Commercial aviation also relies on checklists. Before a pilot ever moves a plane away from the gate the flight crew has gone through an extensive checklist designed to make sure that conscious attention is paid to every relevant instrument and flight indicator. The process isn’t perfect, but that checklist — in association with a predetermined protocol of how to deal with each abnormal checklist item — has prevented many potential disasters.
I don’t know enough about the processes and procedures on the oil rig, but I get the impression that:
- Clear protocols were not in place to force workers to take certain actions when certain problems occurred. These protocols would have removed the need for a personal decision (and eliminated the “I don’t want to be the bad guy” problem), since the protocols would have dictated the required behavior.
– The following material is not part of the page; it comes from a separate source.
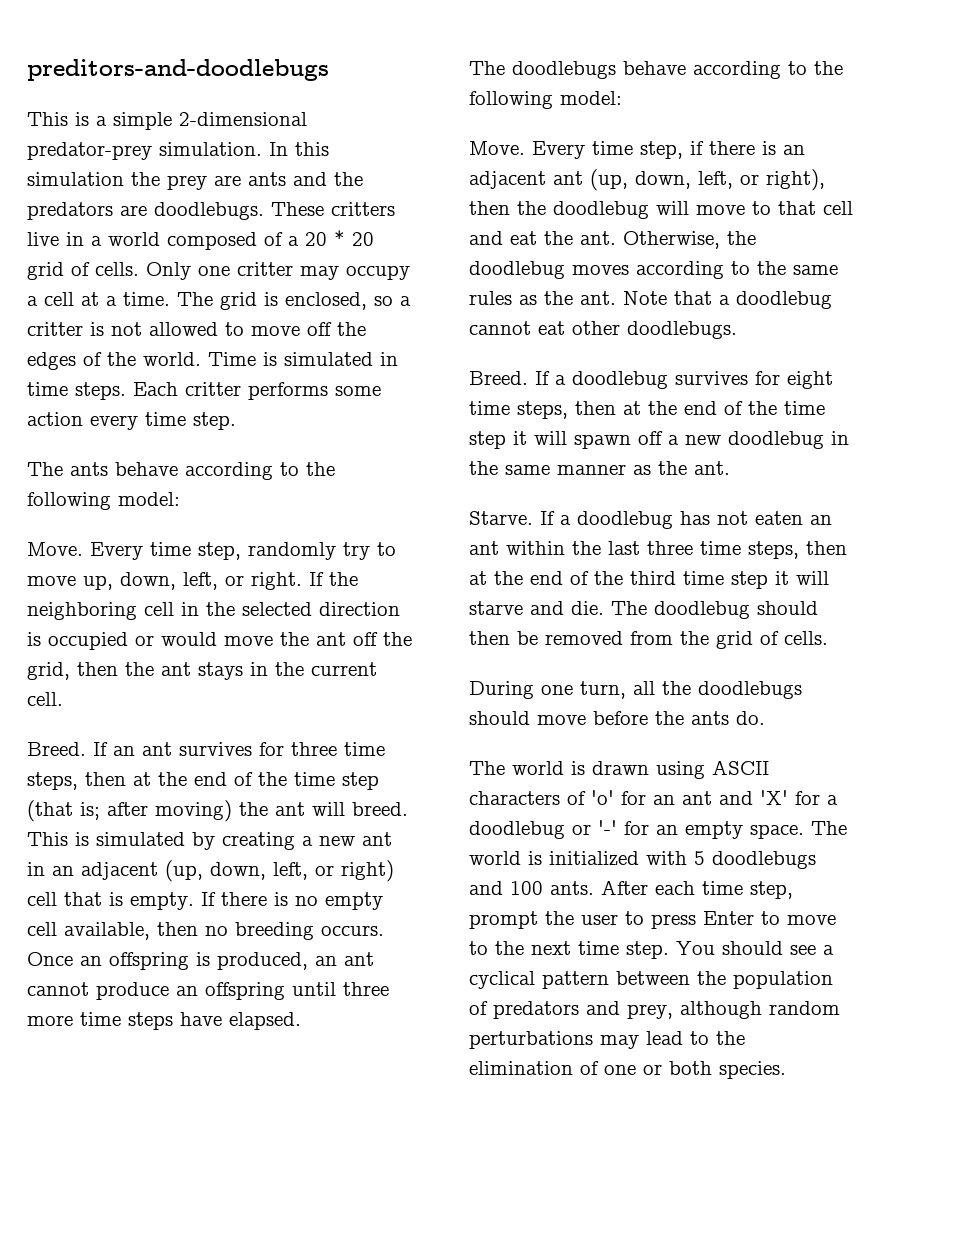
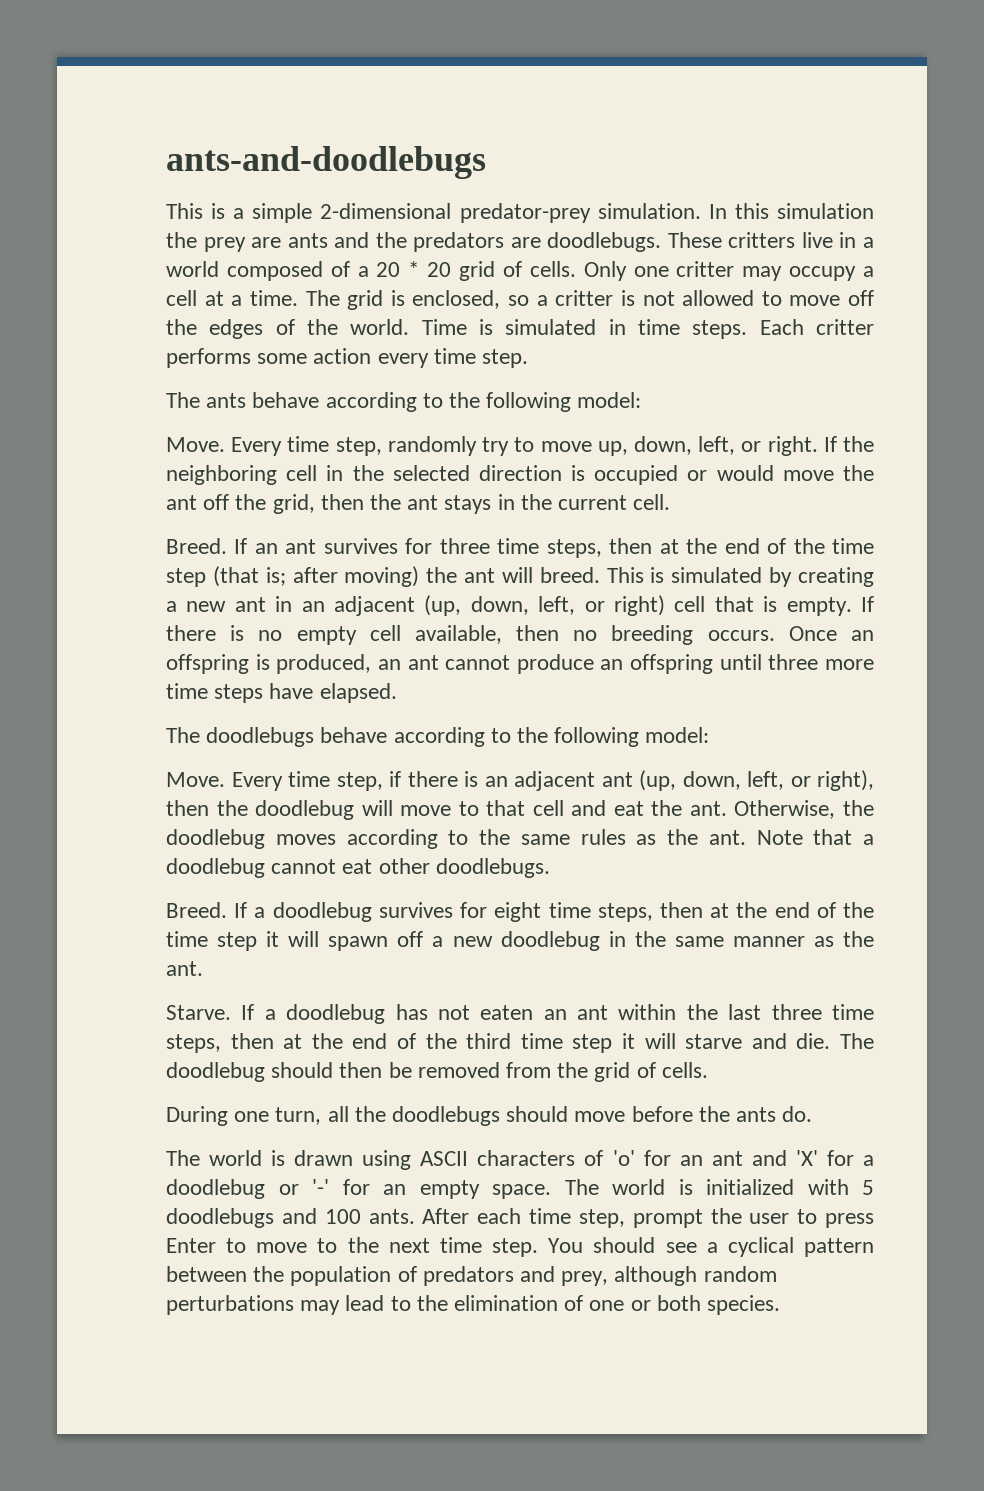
[27,59,329,81] preditors-and-doodlebugs -> [166,146,486,179] ants-and-doodlebugs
- There had been no “flight simulation” type training that took the oil rig workers through simulated problems until the solution was part of the workers’ unconscious thought.
On the other hand, I know that flight-simulation-like techniques have been used for workers on nuclear reactors, and we still had the Chernobyl and Three Mile Island disasters, even though I suspect that many other potential nuclear disasters have been avoided as a result of the simulator training. I don’t know what happened at Chernobyl or Three Mile Island: maybe the problems were outside the training, maybe the simulation training wasn’t used in those facilities, or maybe the workers ignored their training and caused the problems.
I believe that the solution to the BP Gulf oil type of problems lies in:
- Getting a better understanding of the safeguards that are in place in any risky situation, with specific focus on whether they’re safe enough. I know that 100% safety is not possible, but we ought to be able to approach that number.
- Determining the risk when one or more of the safeguards is not working, and making sure that protocols are in place to deal with repair or replacement of the broken safeguard in accordance with the risk. High risk should dictate an expedited repair or even a temporary shutdown.
- Putting checklists in place for regular inspection and maintenance of the safeguards, and putting protocols in place to deal with any area that doesn’t pass the checklist requirement.
- Training workers to deal with exceptions, with specific instruction on what steps to take in each situation, and who is supposed to take those steps. This seemed to be missing on the BP oil rig, and so everyone just assumed that everyone else was dealing with the problems.
- Using simulation training where it makes sense, so that workers get an actual exposure to what would happen in certain unlikely situations, and so that they learn how to deal with those situations.
And for those of you who don’t work in the oil industry (most of you, I’m sure), think about what types of disasters might befall your own business. Are you prepared? Or will your employees fall into the human nature trap and avoid the problems rather than acting? What can you learn from the BP oil disaster? And what can you do to put human nature to work for you instead of having it work against you?